■ Input for this task ■
· · ·

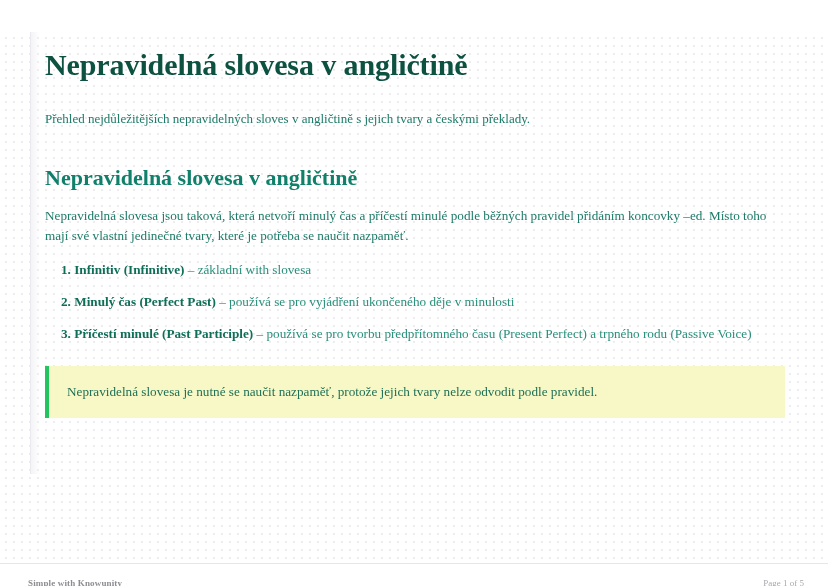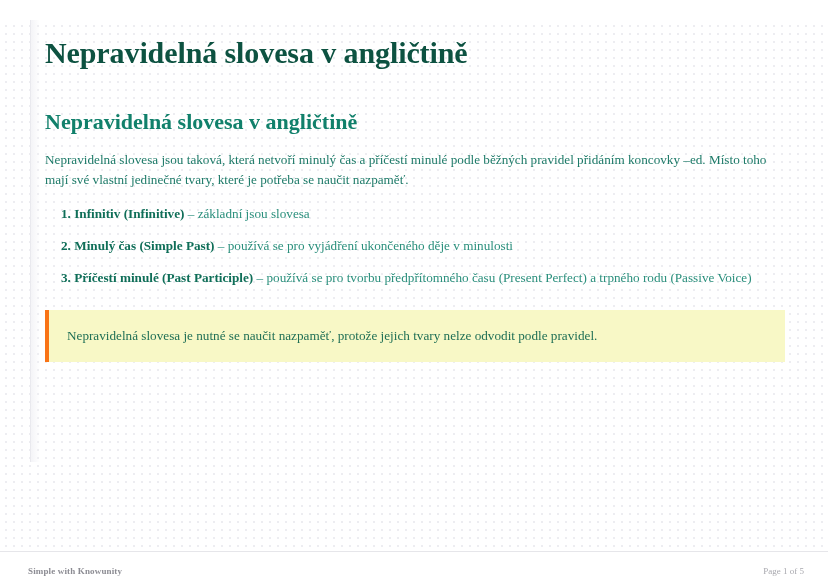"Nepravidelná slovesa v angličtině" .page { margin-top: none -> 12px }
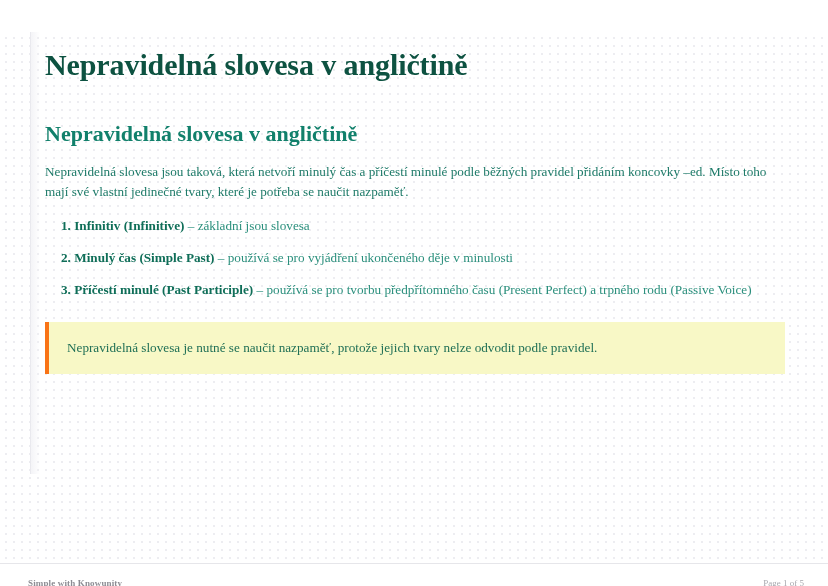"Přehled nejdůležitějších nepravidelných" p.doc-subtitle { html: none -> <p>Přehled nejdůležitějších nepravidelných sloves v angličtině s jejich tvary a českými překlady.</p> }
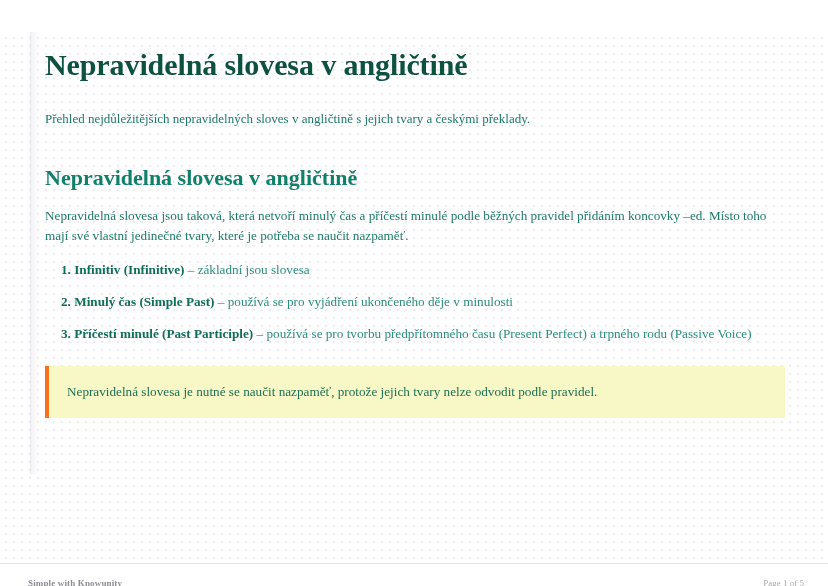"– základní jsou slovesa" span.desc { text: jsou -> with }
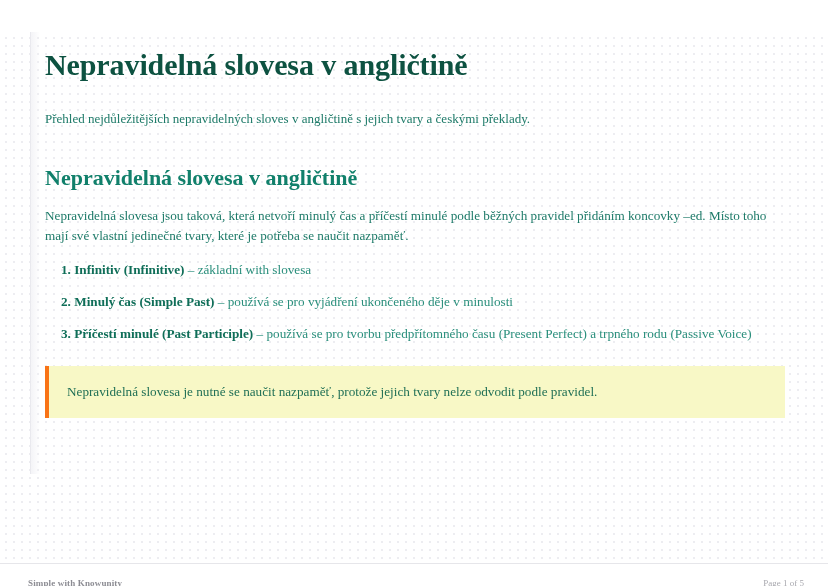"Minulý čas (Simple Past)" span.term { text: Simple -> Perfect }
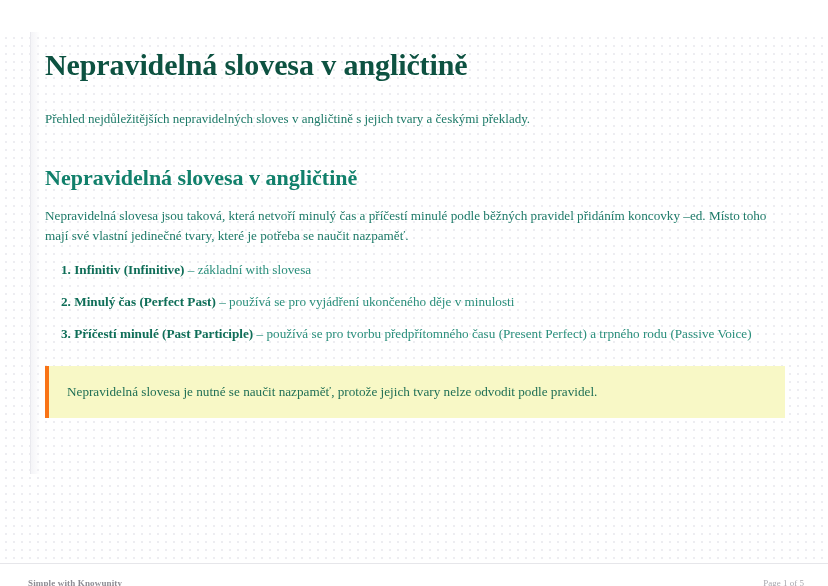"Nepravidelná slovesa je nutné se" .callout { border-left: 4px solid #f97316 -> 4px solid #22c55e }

· · ·

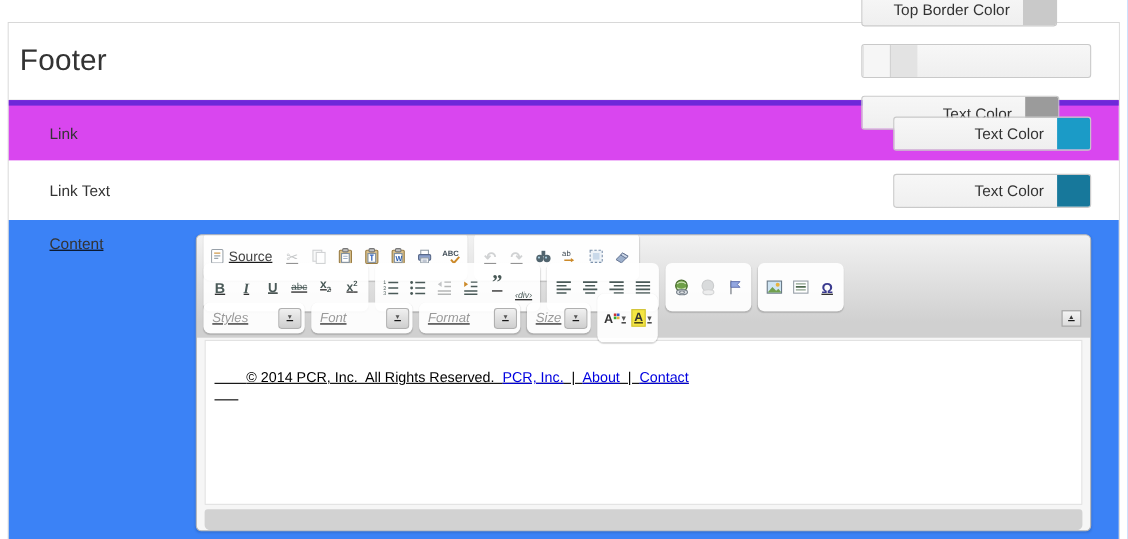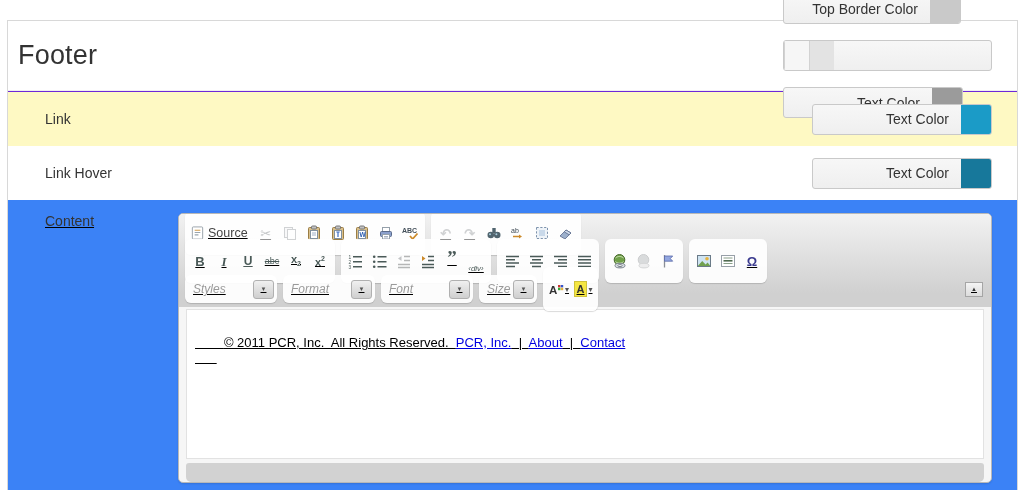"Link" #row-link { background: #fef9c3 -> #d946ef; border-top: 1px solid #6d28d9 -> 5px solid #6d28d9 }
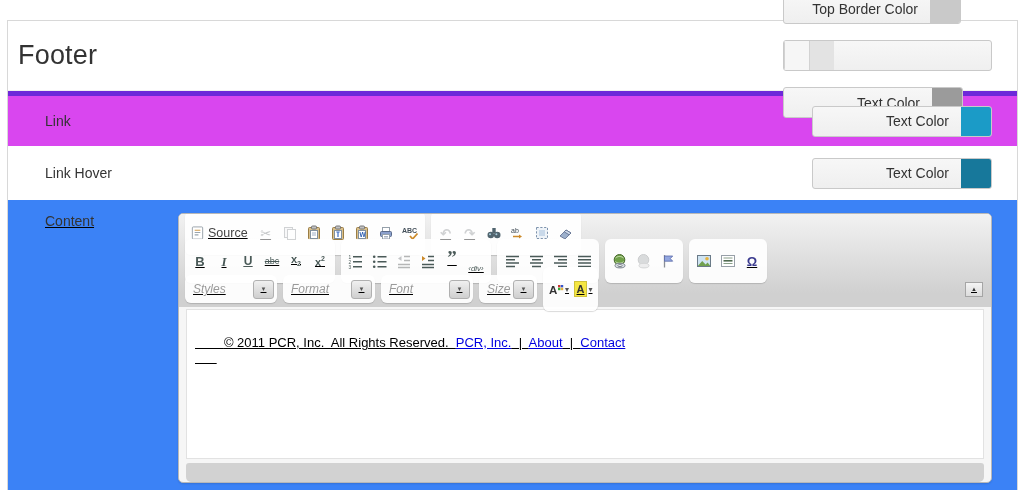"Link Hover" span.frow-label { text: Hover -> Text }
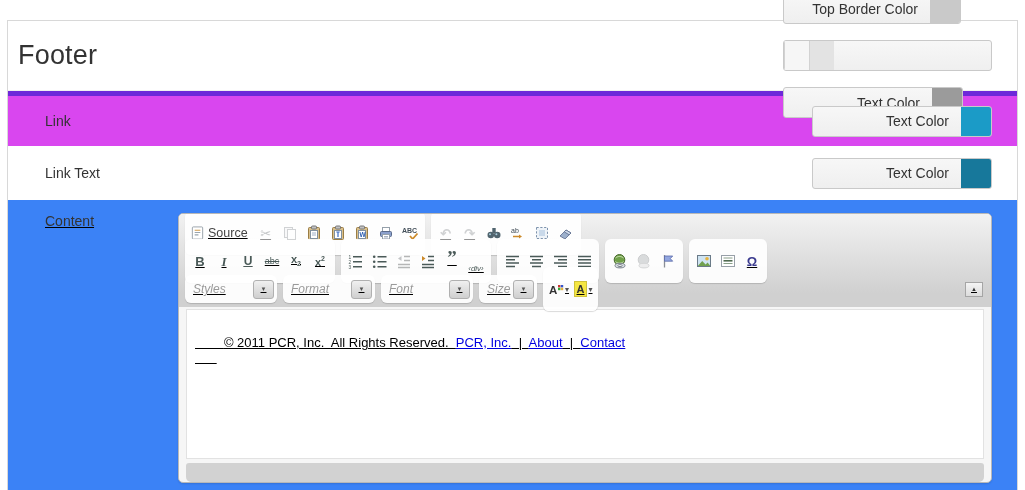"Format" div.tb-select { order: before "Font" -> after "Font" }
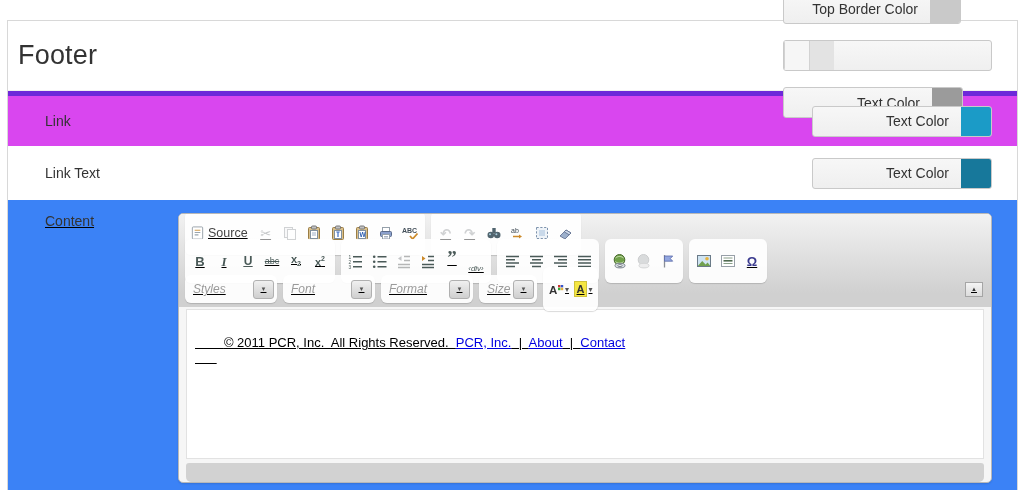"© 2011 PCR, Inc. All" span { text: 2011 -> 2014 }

· · ·

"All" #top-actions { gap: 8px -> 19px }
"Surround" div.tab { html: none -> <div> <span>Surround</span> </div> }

· · ·

■ Exercise brief ■
The result should be an exact copy of only the lines above from the one that holds "text: Hover ->" through the one that holds "2011 PCR, Inc.", both ends included, without pictures.

■ Answer space ■
"Link Hover" span.frow-label { text: Hover -> Text }
"Format" div.tb-select { order: before "Font" -> after "Font" }
"© 2011 PCR, Inc. All" span { text: 2011 -> 2014 }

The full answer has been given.